AI developers appear to be aware of the dangers. In a well-known survey conducted last year among researchers in the subject, half of them forecast that the probability of the new technology bringing about the end of humanity was 10 percent or higher. Tristan Harris, an American technology ethicist who is the cofounder of the Center for Humane Technology, evokes an image from the realm of aviation to explain the significance of that astounding datum. “Imagine: Would you board an airplane if 50 percent of airplane engineers who built it said there was a 10 percent chance that everybody on board dies?” he tweeted in March.

Absurdly, market forces are impelling the technology world to rush everyone to board and take off.

There is some consolation in the fact that these appraisals of the dangers are tantamount to guesswork.
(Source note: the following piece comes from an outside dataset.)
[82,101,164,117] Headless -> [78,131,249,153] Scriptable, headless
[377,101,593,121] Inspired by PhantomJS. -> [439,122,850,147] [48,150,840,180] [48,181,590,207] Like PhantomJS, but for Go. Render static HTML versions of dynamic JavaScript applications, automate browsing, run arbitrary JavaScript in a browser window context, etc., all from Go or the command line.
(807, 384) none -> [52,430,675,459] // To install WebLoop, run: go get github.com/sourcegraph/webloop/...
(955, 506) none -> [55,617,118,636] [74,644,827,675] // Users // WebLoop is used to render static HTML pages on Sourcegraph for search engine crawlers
In contrast to a plane that is meticulously planned by engineers, the new AI systems come without a user’s manual. The technologies involved are impervious and incomprehensible even to their developers – they can’t forecast the abilities of the model they created. Hinton too admitted in a tweet last month that he may be “totally wrong” in his warnings about digital technology. “We live in very uncertain times… Nobody really knows, which is why we should worry now.”

In other words, when it comes to AI, the experts’ assessments are also mixed with generous helpings of both anxiety and wishful thinking. According to a survey conducted by a team of super-forecasters, forecast experts with a record of precise predictions in a variety of fields, the probability that AI will destroy the world is 0.38 percent. Still scary, but a lot less than the 10 percent of experts in the AI field, not to mention Yudkowsky’s 90 percent.

But we needn’t rely on the relative optimism of the professional forecasters. There are also other reasons for holding a more sanguine approach to AI. Alongside the hazards, the new technology embodies tremendous promise, positively utopian, of an era of unprecedented abundance. In that brave new world, every child will have access to a brilliant and patient teacher with the capacity to educate them in every possible subject. Virtual physicians will have easy access to broader knowledge than any human physician can possess, and they will be at everyone’s disposal.

In fact, in that world of an intelligence explosion, every person will enjoy a team of experts and advisers such as were previously available only to the very rich: lawyer, tax consultant, personal coach, therapist and more. And if that list sounds untenable, it’s worth remembering that the new users of AI are drawing on it for precisely those purposes. Look at it like this: If primitive versions of AI are already capable of executing all these tasks at a reasonable level, we can only imagine the level that future and more advanced versions will attain.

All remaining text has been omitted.